Response. Thank you for your comment. We have clarified the context and interpretations applicable to our findings by the expanded Methods section and the appropriate section in-text. Briefly, over-representation analysis serves to identify deregulated pathways associated with each diseases; whereas variant-disease associations (VDAs; supplementary materials 1) serve to indicate said associations between each disease and specific polymorphisms. Neither a direct disease-disease association (DDA) was identified, nor an indirect overlap between causative variants in our scrutiny of the DisGeNET data.

Round 2

Reviewer 1 Report

Comments and Suggestions for Authors

Authors are advised to mark the specific corrections and additions in a different color in their revision and resend the article. Right now, in this revision there is no markings of such corrections at all.
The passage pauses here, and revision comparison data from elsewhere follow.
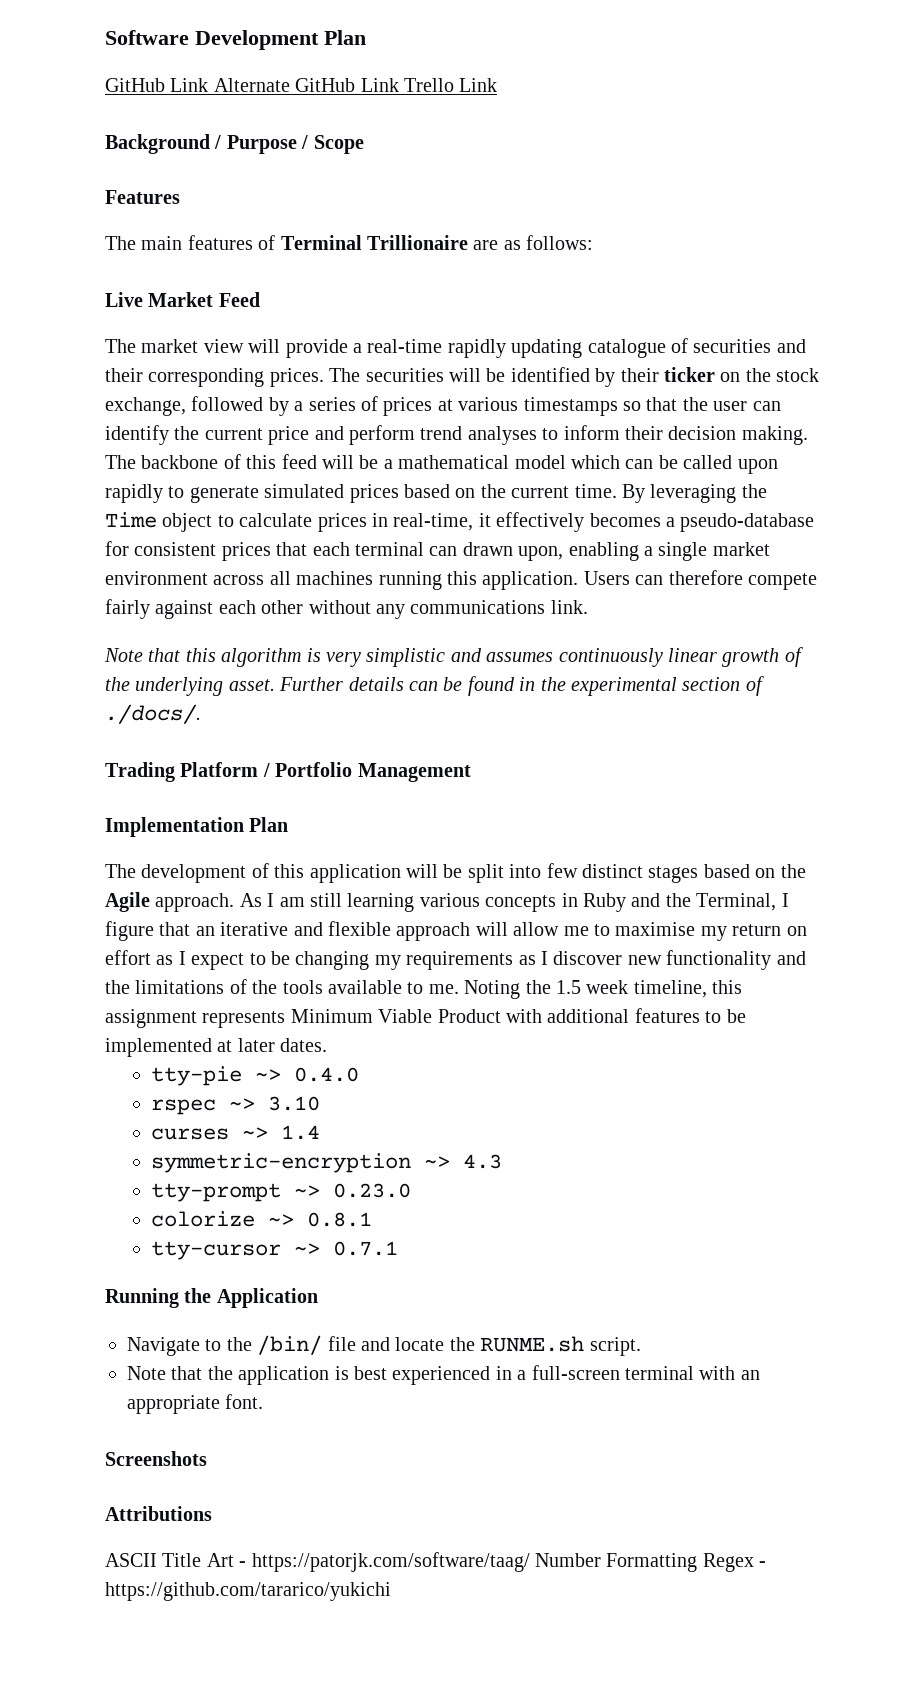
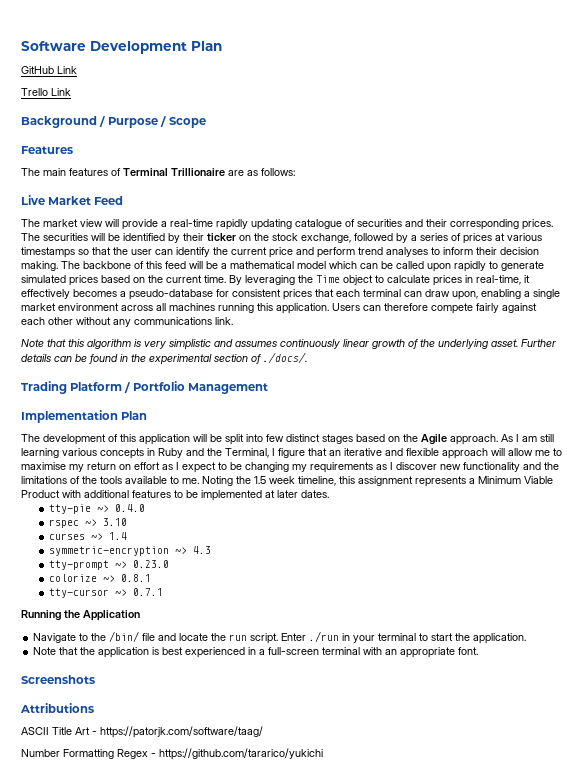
[213,78,399,92] Alternate GitHub Link -> (77, 70) //
[462,542,513,556] drawn -> [425,289,450,297] draw
(286, 1019) none -> [469,478,475,484] a
[480,1336,585,1352] RUNME.sh -> [229,634,248,641] run
(641, 1346) none -> [281,631,527,644] Enter ./run in your terminal to start the application.
(530, 1562) none -> (263, 732) //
So, I can't check the corrections. Also, the supplementary data zip file "MACOSX" can't be opened, please zip it rename and resend (or make it viewable).

Author Response

Thank you for your comment - the tracked changes version was available already - we are re-uploading it. We kindly ask the Editorial Manager to forward this version to reviewer #1 separately too.

We have renamed the zip file - please also send each file to reviewer #1 separately to make sure that they are openable. 

 

Reviewer 2 Report

Comments and Suggestions for Authors

Authors addressed all the reviewer's comments

Author Response

Thank you for the acceptance

Round 3

Reviewer 1 Report

Comments and Suggestions for Authors

The authors have improved their manuscript on revision.